In computer graphics hardware, how can a basic ('dumb') digitizer or graphics tablet be upgraded to a 'smart' device with on-board capabilities such as coordinate processing and device control?

Difficulty: Easy

Correct Answer: A microprocessor

Explanation:


Introduction / Context:
Digitizers (graphics tablets and related input surfaces) convert pen or puck movement into coordinate data. Early or basic units are often called 'dumb' because they output raw, minimally processed signals and rely on the host computer for decoding. This question asks what addition transforms such a device into a 'smart' peripheral capable of local processing and richer features.


Given Data / Assumptions:

  • 'Dumb' denotes minimal on-device logic and no independent control.
  • 'Smart' implies local processing, buffering, and protocol handling.
  • We are considering typical peripheral electronics used in HCI and CAD/CAM setups.


Concept / Approach:
The key to 'smartening' a peripheral is embedding computation close to the sensor. A microprocessor or microcontroller can sample the analog front end, filter and linearize signals, handle calibration, compress or packetize coordinates, and implement communication protocols (USB, serial, Bluetooth). This reduces latency and offloads work from the host, enabling features such as pressure curves, button mappings, and firmware updates.


Step-by-Step Solution:
1) Identify the limitation of a dumb digitizer: raw, unprocessed output. 2) Determine what component enables local decision making: a microprocessor. 3) Evaluate alternatives: coupling, keyboard, scanner do not provide onboard computation for the digitizer's signals. 4) Conclude that embedding a microprocessor is the defining upgrade.

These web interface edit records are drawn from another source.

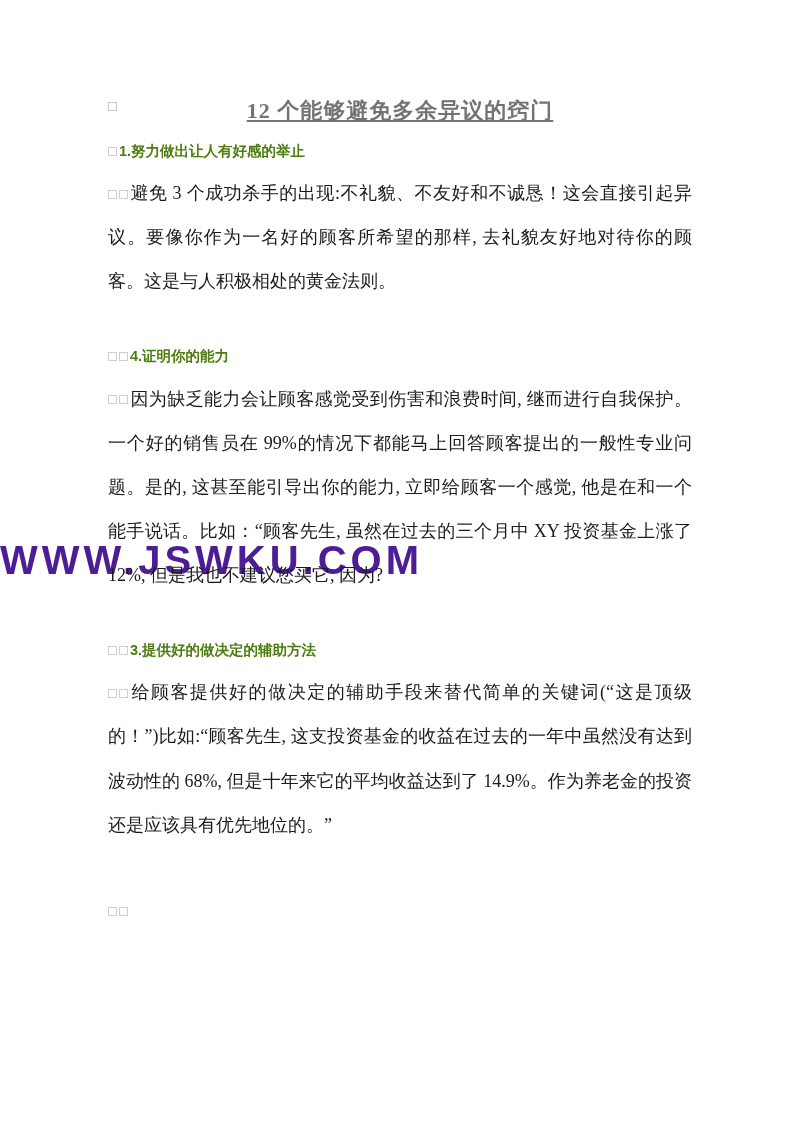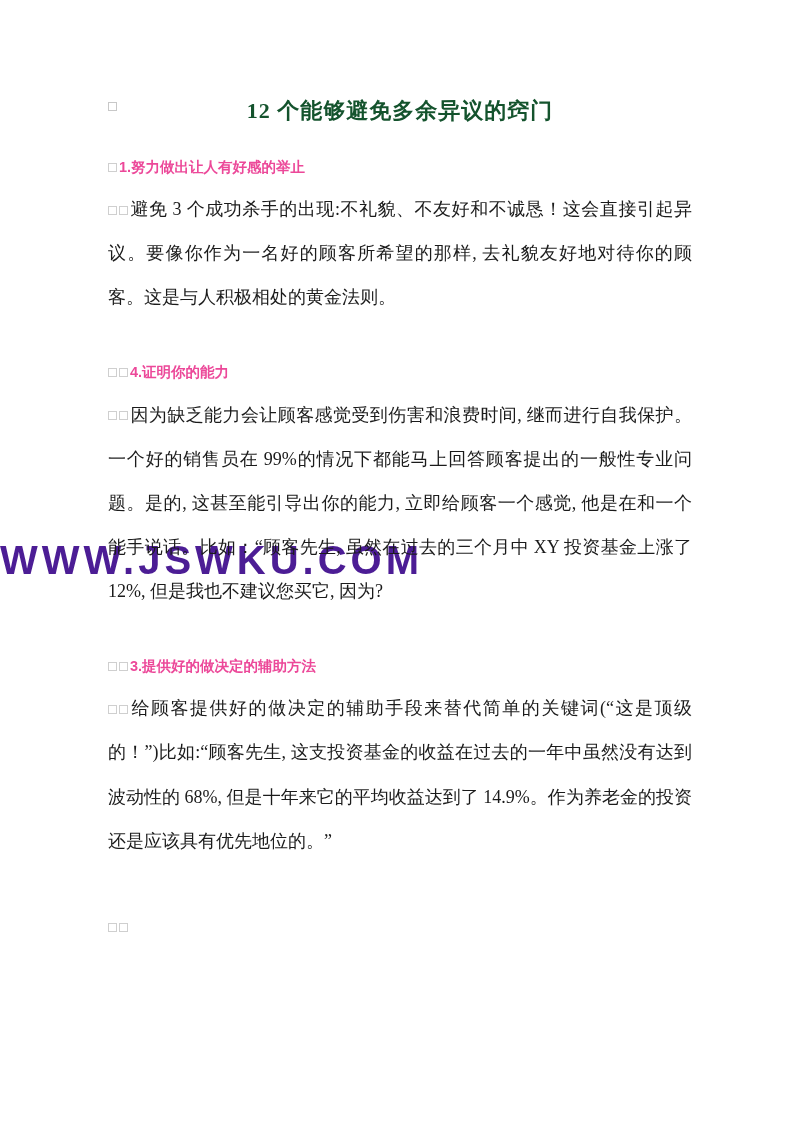"12 个能够避免多余异议的窍门" .doc-title { color: #14532d -> #737373; margin: 0 0 30px 0 -> 0 0 14px 0; text-decoration: none -> underline }
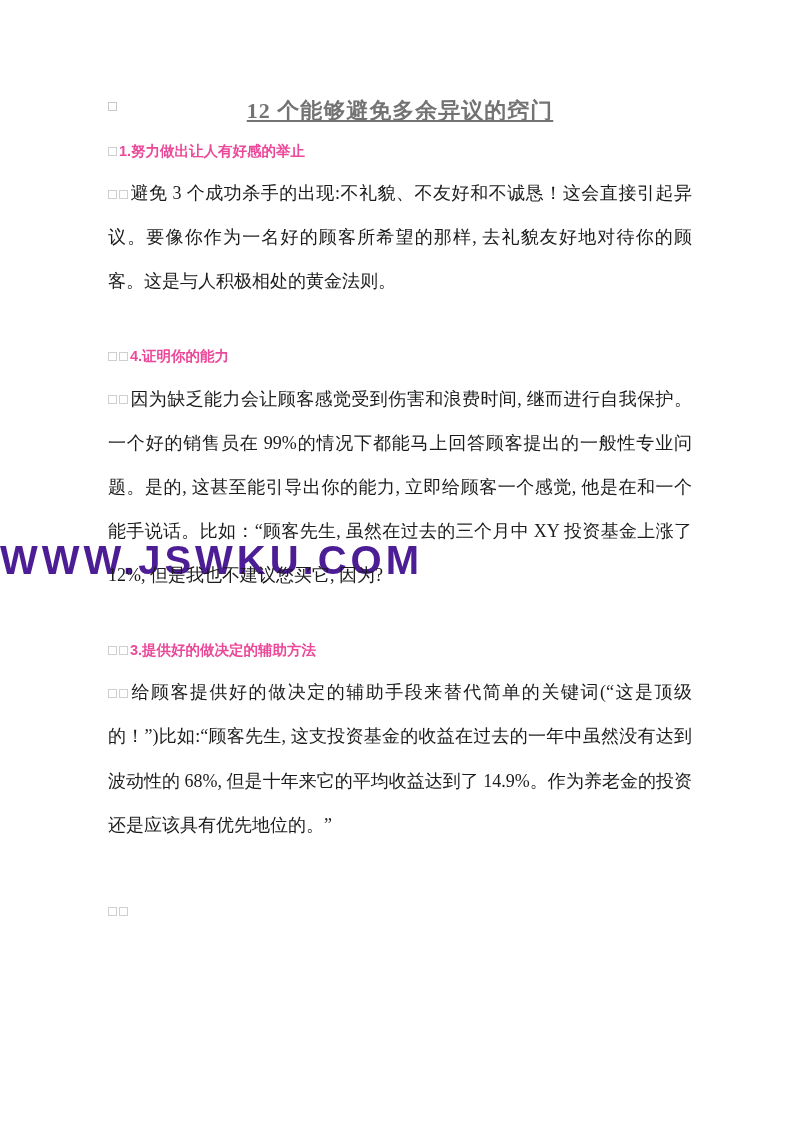"1.努力做出让人有好感的举止" .sec-head { color: #ec4899 -> #4d7c0f }
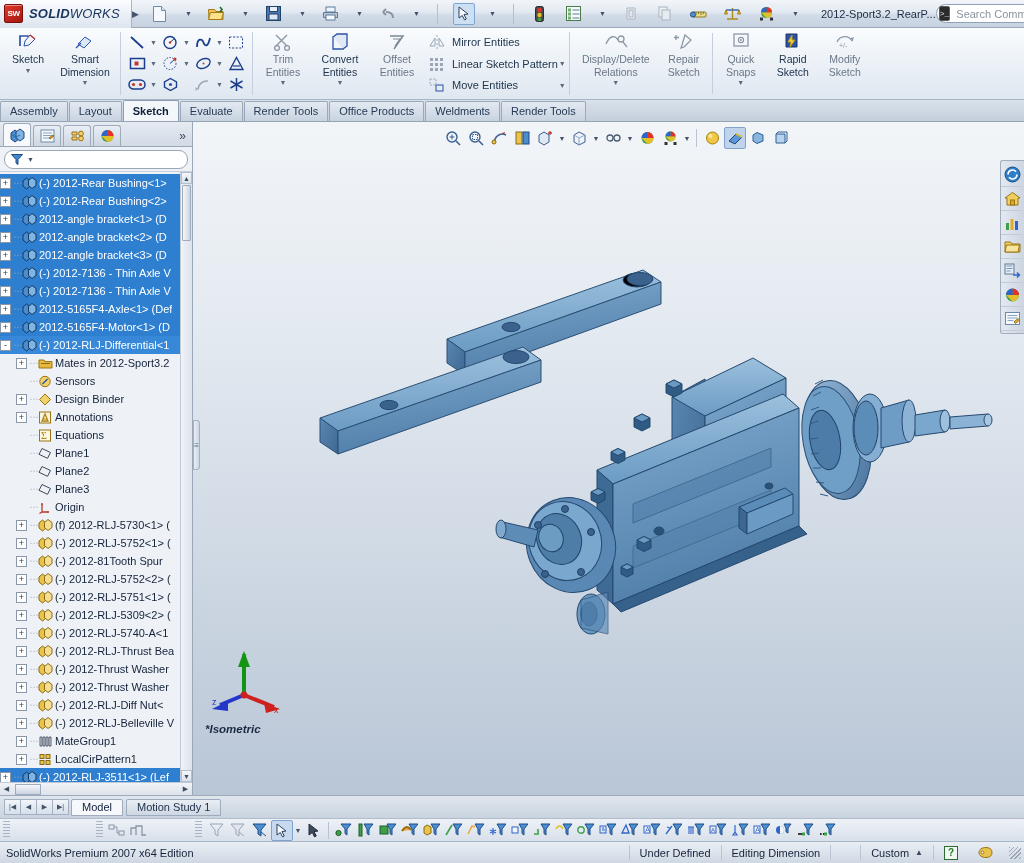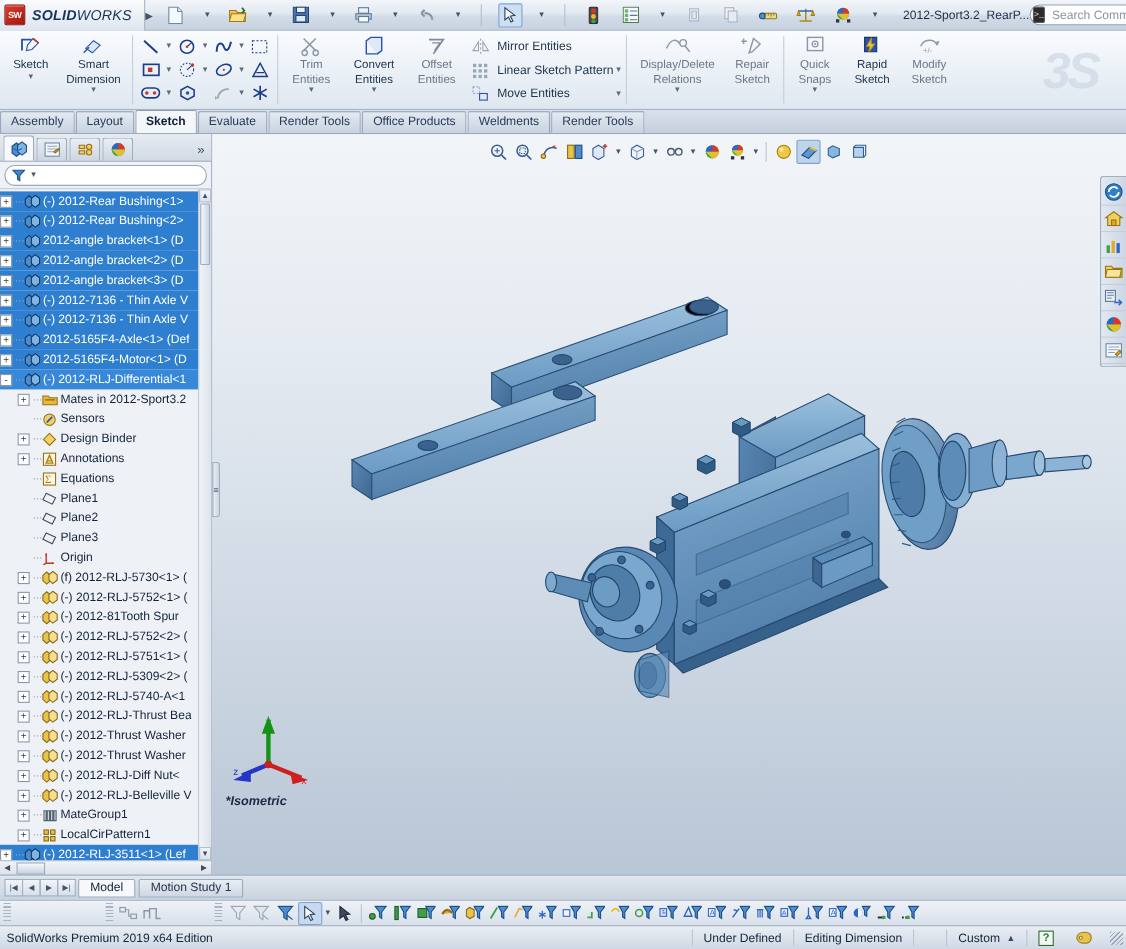"3S" div.ds-wm { html: <div>3S</div> -> none }
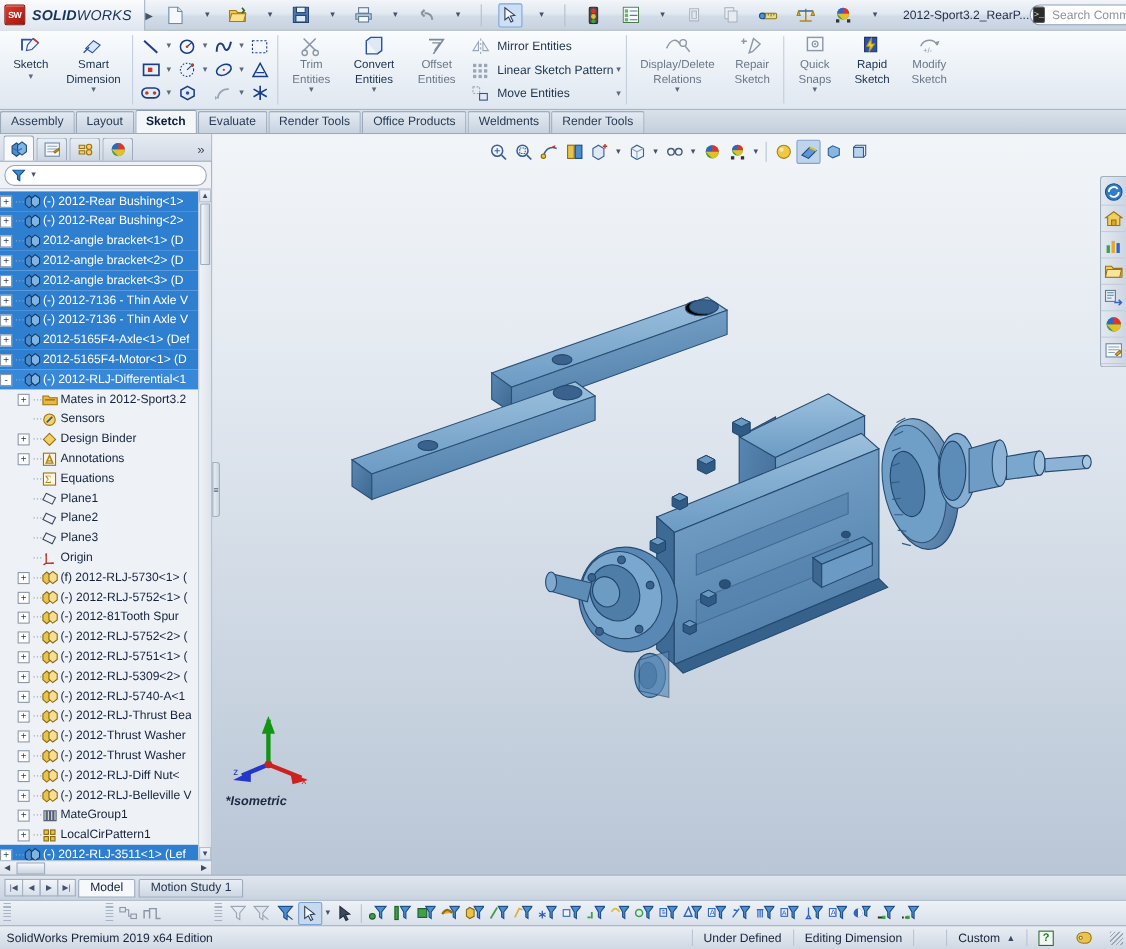"SolidWorks Premium 2019 x64 Edition" div.sb-left { text: 2019 -> 2007 }
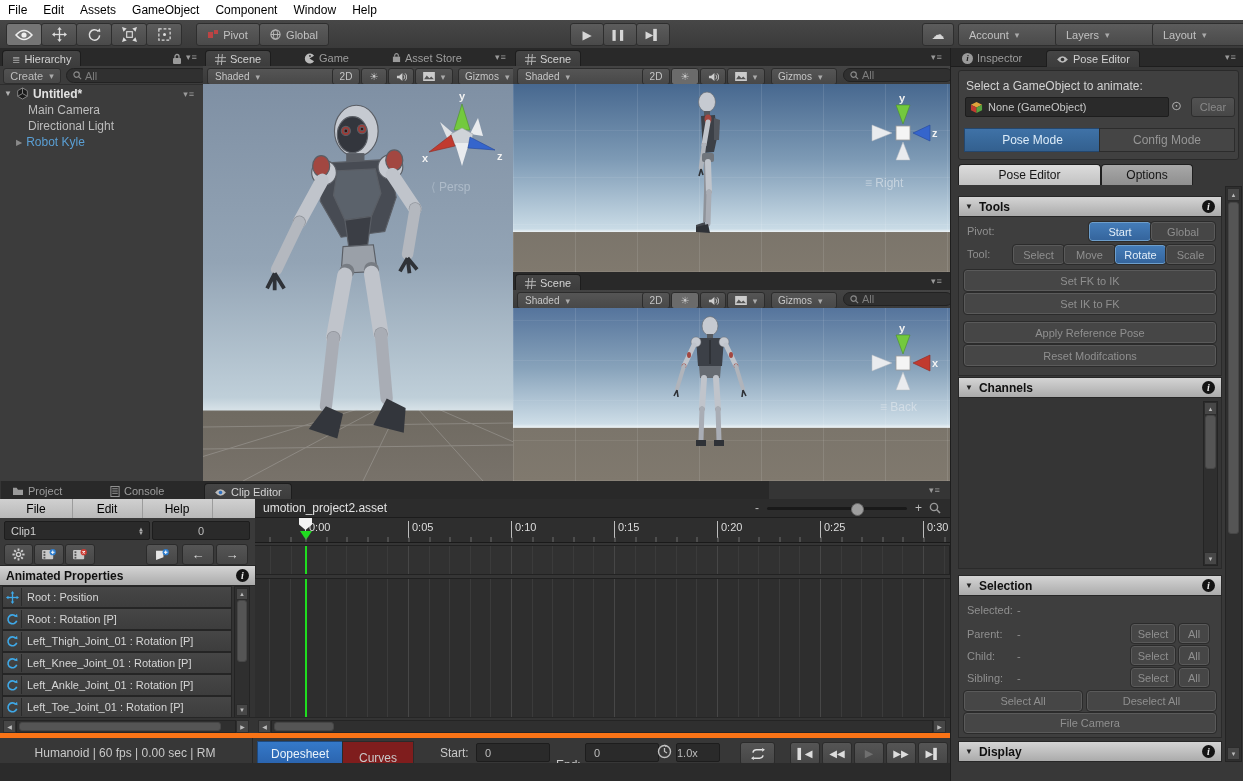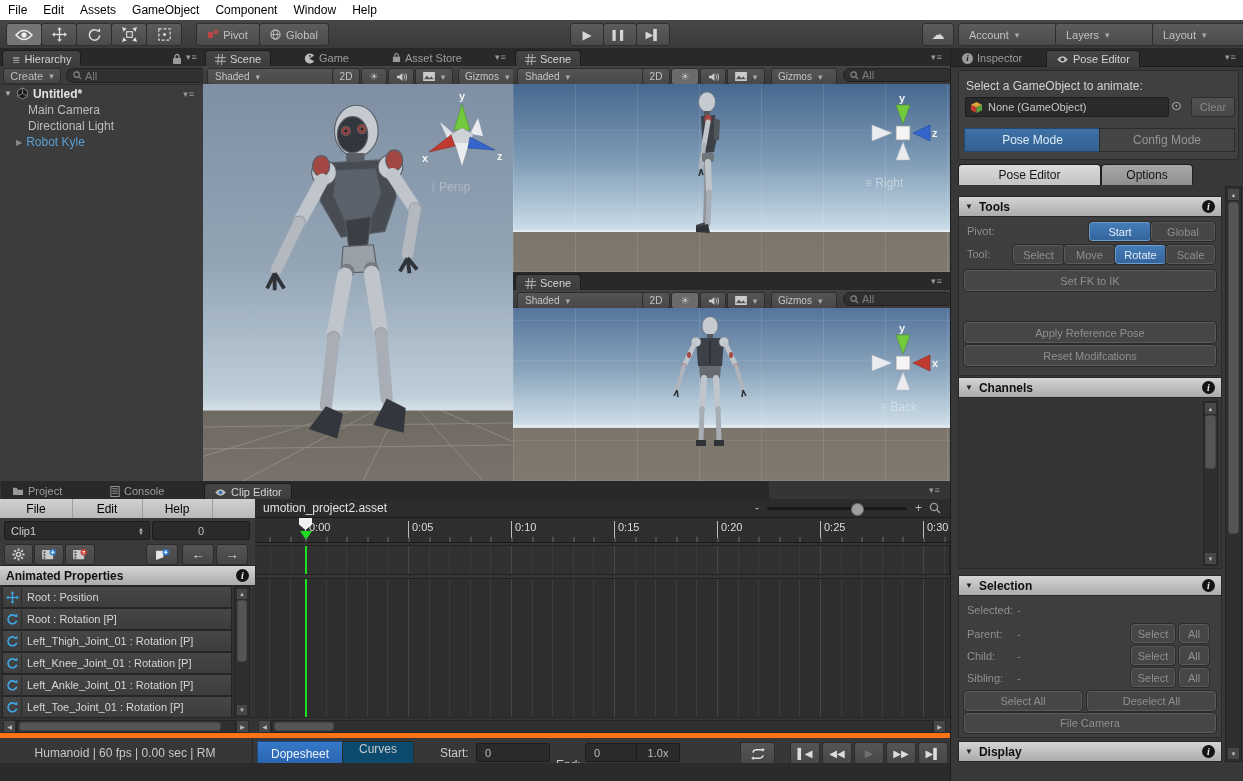"Set IK to FK" div.ubtn { html: none -> <div> <span>Set IK to FK</span> </div> }
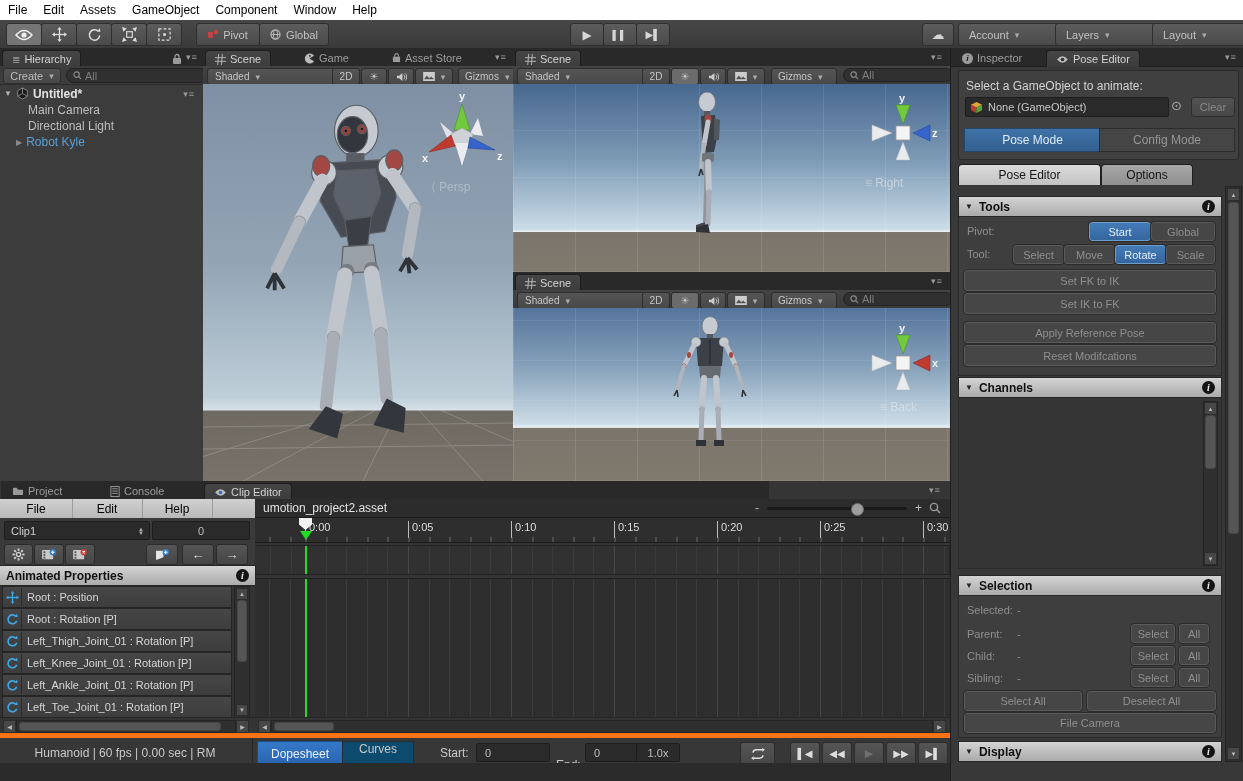"Curves" div.a { align-items: flex-start -> flex-end; background: #0c4a6e -> #7f1d1d }
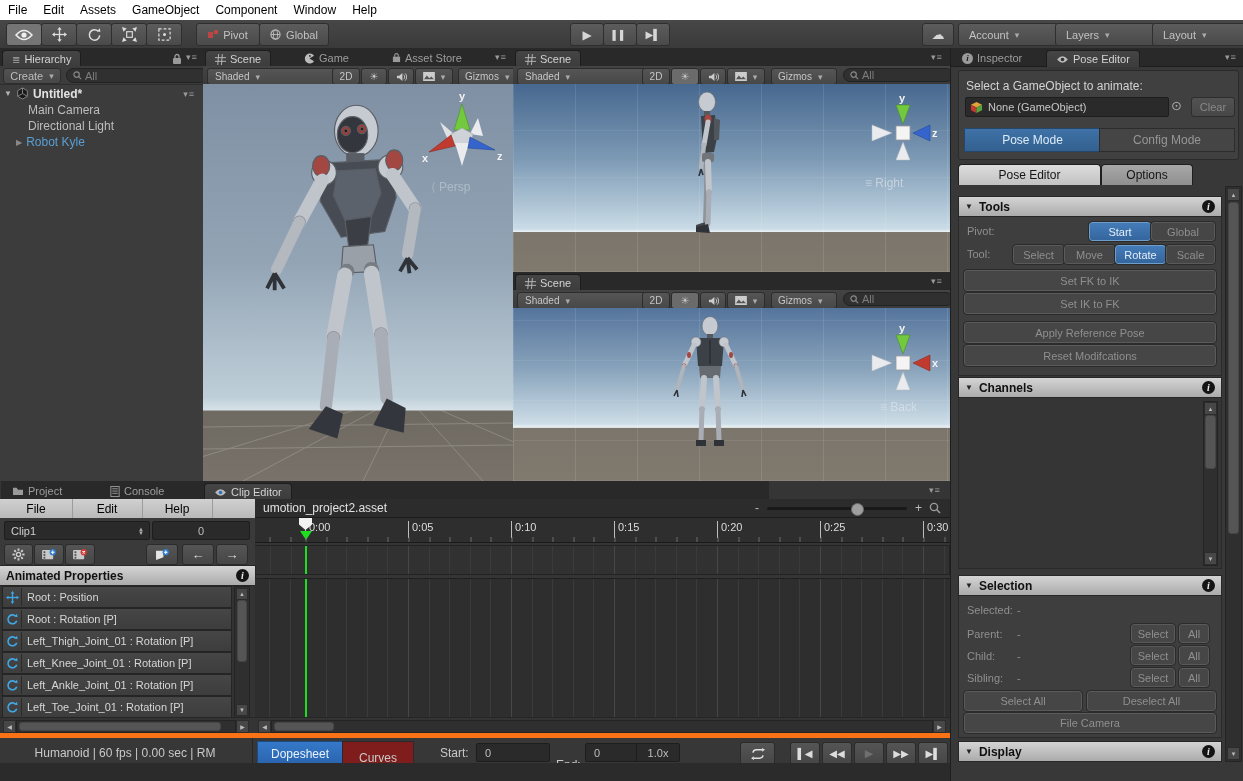"1.0x" div.field { justify-content: center -> flex-start; left: 636px -> 676px }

Verification / Alternative check:
Smart input devices across domains (mice, keyboards, game controllers) all incorporate microcontrollers to perform scanning, debouncing, filtering, and protocol management before sending concise data to the host.


Why Other Options Are Wrong:
Option B: Electromagnetic coupling refers to sensing or power transfer, not local intelligence.
Option C: A keyboard is a different input device, not an upgrade path for digitizers.
Option D: A scanner captures images; it does not process tablet coordinates.
Option E: Incorrect because a microprocessor is precisely what adds smart capability.


Common Pitfalls:
Confusing sensing technology (how positions are detected) with processing (how signals are interpreted). The sensor can remain unchanged; adding a microprocessor changes capability.